The idea of a “Climate Emergency Resolution” was originally brought to Council in July by community groups — Fort Collins Sustainability Group and the local Extinction Rebellion — who wanted to see a formal statement made.

At the time, both Mayor Wade Troxell and Councilmember Ken Summers questioned the impact of the groups’ proposed resolution. But they both said they liked the resolution City staff came up with in terms of taking action. 

“This particular resolution doesn’t … shy away from the concern, but it also addresses, I think, the real actions Fort Collins is taking to make a difference,” Troxell said. 

City Council acknowledged the “climate emergency” in this portion of the resolution:
“…the City Council recognizes the global climate emergency threatens Fort Collins, the State of Colorado, the United States of America, all other nations and indeed, the entire world.”

Two dozen residents came to the Tuesday meeting and asked Council to amend the staff document with additional plans. Most speakers came from the original advocacy groups. 

According to the FCSG, the proposed changes were for the City to:

  • Initiate action against the global climate crisis at a state, national and international level
  • Include the group’s proposed language acknowledging “indigenous people’s possession of traditional ecological knowledge and rights to their ancestral homelands”
  • Re-evaluate the City’s carbon-neutrality goals at five-year intervals so it best aligns with current science
  • Ensure Fort Collins residents are educated about the climate emergency

The five-year evaluation and education component were the pieces incorporated into the final resolution at the request of Cunniff. 
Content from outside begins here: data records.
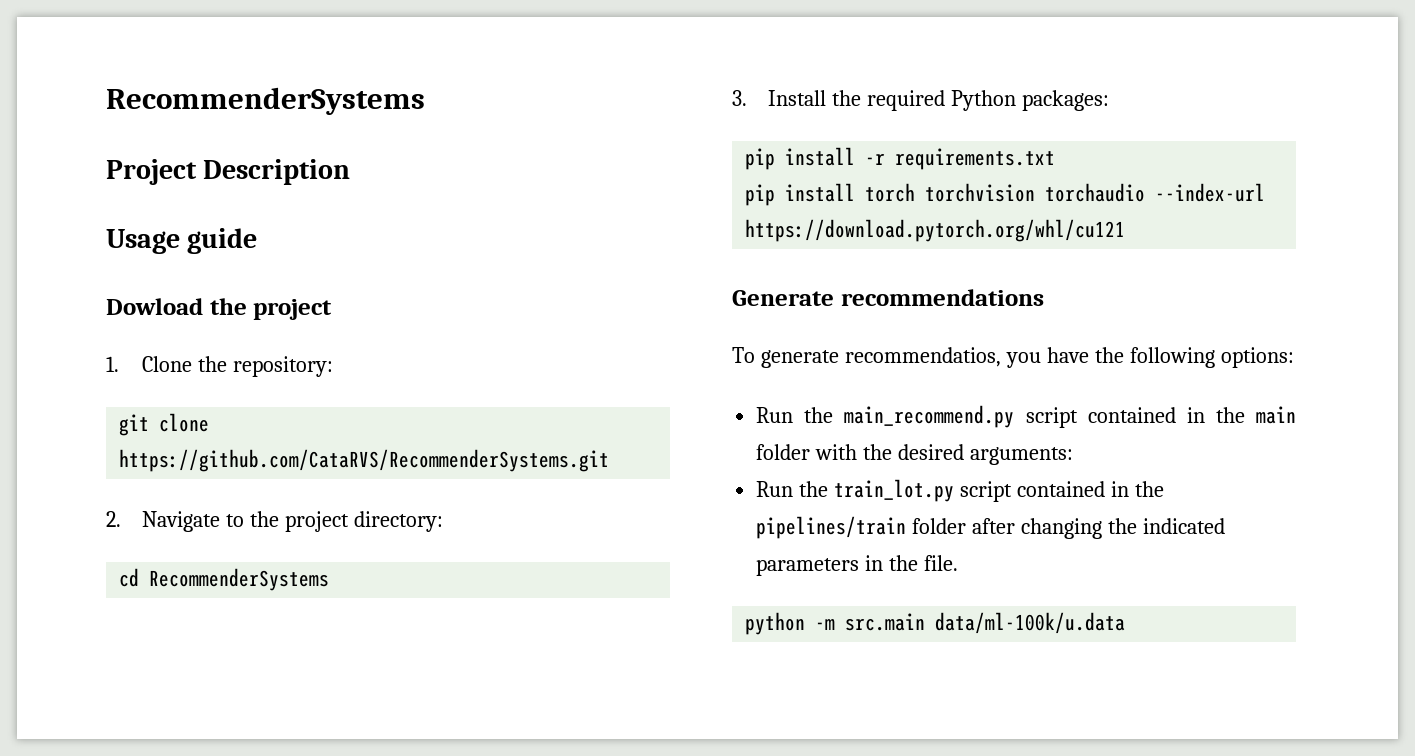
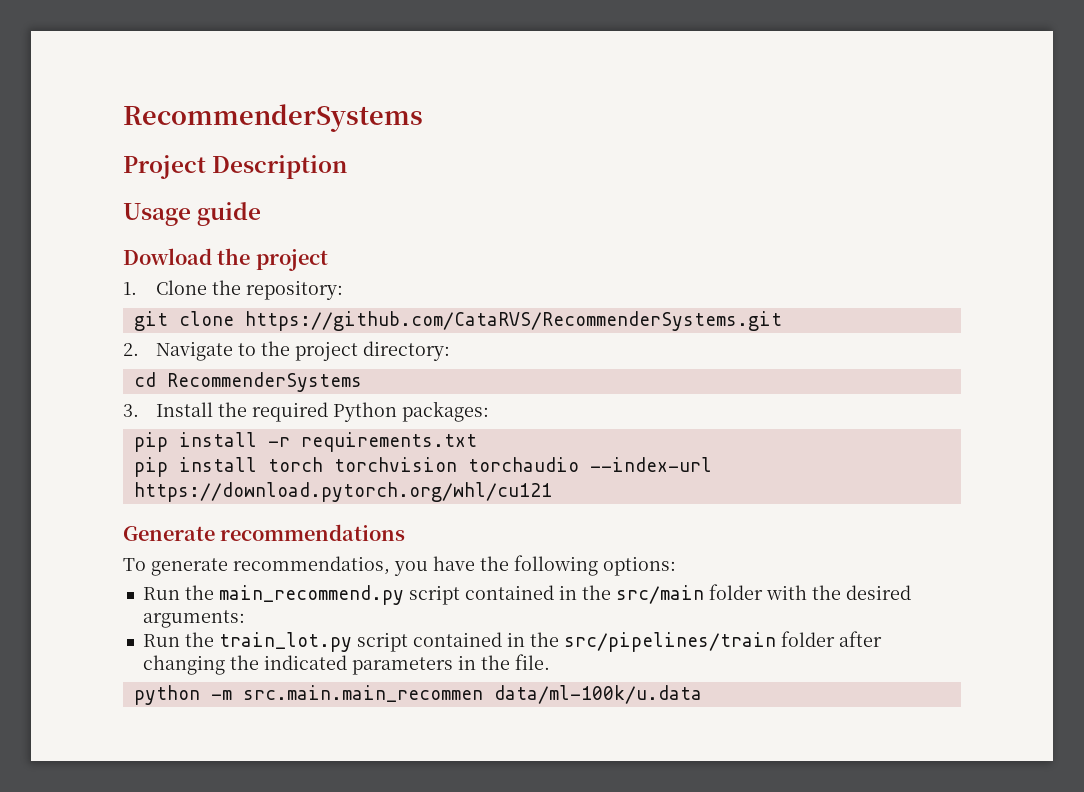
- Run the main_recommend.py script contained in the main folder with the desired arguments:
+ Run the main_recommend.py script contained in the src/main folder with the desired arguments:
- Run the train_lot.py script contained in the pipelines/train folder after changing the indicated parameters in the file.
+ Run the train_lot.py script contained in the src/pipelines/train folder after changing the indicated parameters in the file.
- python -m src.main data/ml-100k/u.data
+ python -m src.main.main_recommen data/ml-100k/u.data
Council stuck with the staff-drafted section about the historical displacement of native tribes and for including tribal voices in the co-creation of City carbon-neutrality plans.

Council was especially supportive of adding an educational component to the resolution. That element means educating residents about the climate crisis itself, what the City is doing about it and what helpful actions individuals can take.
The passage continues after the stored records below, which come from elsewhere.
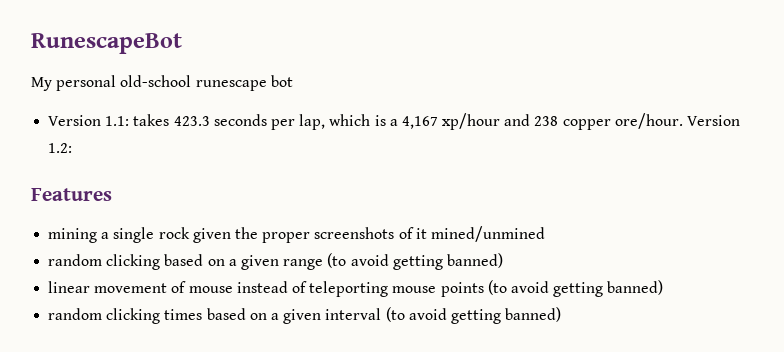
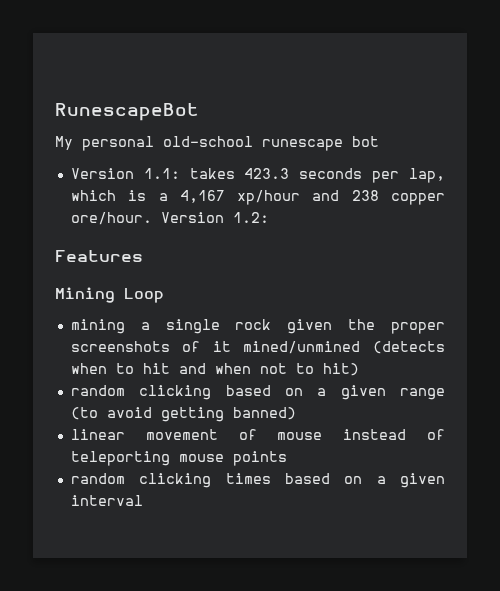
+ Mining Loop
- mining a single rock given the proper screenshots of it mined/unmined
+ mining a single rock given the proper screenshots of it mined/unmined (detects when to hit and when not to hit)
- linear movement of mouse instead of teleporting mouse points (to avoid getting banned)
+ linear movement of mouse instead of teleporting mouse points
- random clicking times based on a given interval (to avoid getting banned)
+ random clicking times based on a given interval

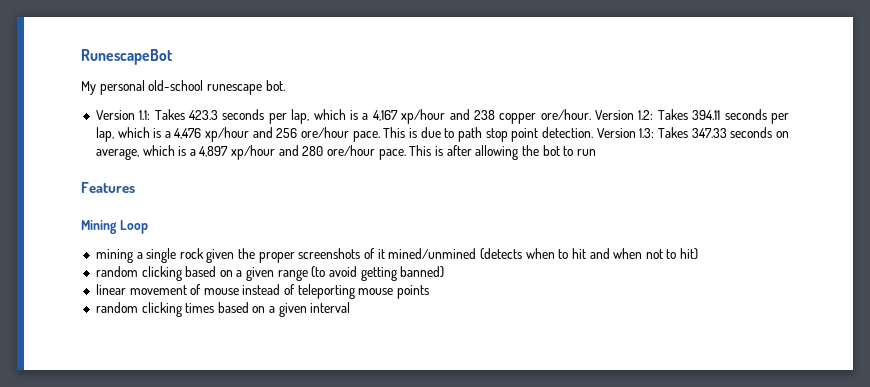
- My personal old-school runescape bot
+ My personal old-school runescape bot.
- Version 1.1: takes 423.3 seconds per lap, which is a 4,167 xp/hour and 238 copper ore/hour.
+ Version 1.1: Takes 423.3 seconds per lap, which is a 4,167 xp/hour and 238 copper ore/hour.
- Version 1.2:
+ Version 1.2: Takes 394.11 seconds per lap, which is a 4,476 xp/hour and 256 ore/hour pace. This is due to path stop point detection. Version 1.3: Takes 347.33 seconds on average, which is a 4,897 xp/hour and 280 ore/hour pace. This is after allowing the bot to run

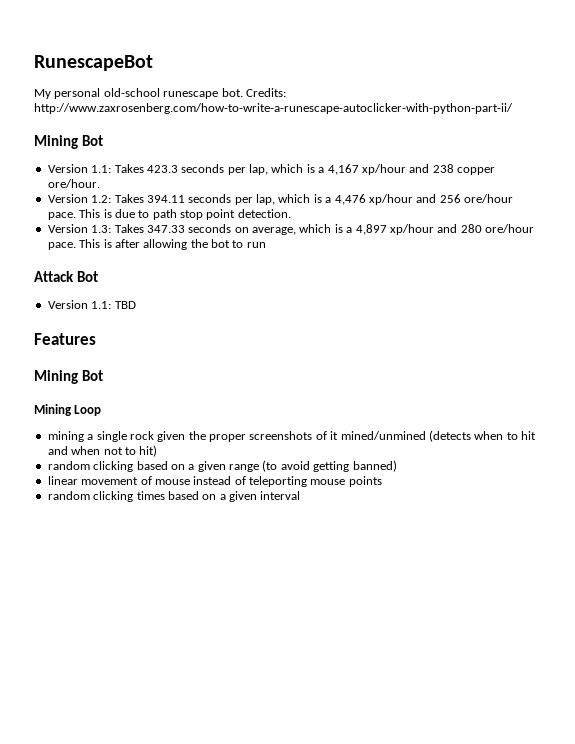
+ Credits: http://www.zaxrosenberg.com/how-to-write-a-runescape-autoclicker-with-python-part-ii/
+ Mining Bot
- Version 1.1: Takes 423.3 seconds per lap, which is a 4,167 xp/hour and 238 copper ore/hour. Version 1.2: Takes 394.11 seconds per lap, which is a 4,476 xp/hour and 256 ore/hour pace.
+ Version 1.1: Takes 423.3 seconds per lap, which is a 4,167 xp/hour and 238 copper ore/hour.
+ Version 1.2: Takes 394.11 seconds per lap, which is a 4,476 xp/hour and 256 ore/hour pace.
- This is due to path stop point detection. Version 1.3: Takes 347.33 seconds on average, which is a 4,897 xp/hour and 280 ore/hour pace.
+ This is due to path stop point detection.
+ Version 1.3: Takes 347.33 seconds on average, which is a 4,897 xp/hour and 280 ore/hour pace.
+ Attack Bot
+ Version 1.1: TBD
  Features
+ Mining Bot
Residents asked Council to increase public education efforts so people will not treat climate change as the “new normal” but an urgent and devastating issue. 


“We need to make huge changes, but first, the public needs to be educated on the urgency of our need to make these changes,” said Elizabeth Hudetz, a member of FCSG.
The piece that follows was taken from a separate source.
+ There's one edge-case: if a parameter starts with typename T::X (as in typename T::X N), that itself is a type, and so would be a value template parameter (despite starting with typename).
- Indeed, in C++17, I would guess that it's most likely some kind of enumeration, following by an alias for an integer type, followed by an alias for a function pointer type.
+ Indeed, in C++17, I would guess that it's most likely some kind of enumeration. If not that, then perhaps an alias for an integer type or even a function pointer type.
I think it’s easy to make grand statements about things that aren’t here, but at the end of the day, we have to do things that we can do.” -Wade Troxell, Fort Collins City Mayor

City staff said they are working with community partners to create a plan for informing the public more about climate change and how they and the City fit into its mitigation.

“I don’t think it’s prudent to have a resolution saying that we’re going to commit to getting people in a froth and panic,” Summers said about the importance of letting people know how they can personally address the climate crisis.

The resolution highlights the City’s 2015 climate action goals and progress. Fort Collins intends to be carbon neutral by 2050. 

Thanks to partnerships with energy providers, the City is on track to meet its 2020 milestone (20% below 2005 level carbon emissions), according to City staff. 

The five-year evaluation section of the resolution works as a “recalibration” of those goals to match the always progressing findings of climate science. City Manager Darin Atteberry compared the recalibration to what the City does with its Master Plans, meaning a much more comprehensive review and adjustments to the goals. 

“For me, it always comes back to how do we operationalize it for Fort Collins,” Troxell said. “I think it’s easy to make grand statements about things that aren’t here, but at the end of the day, we have to do things that we can do.”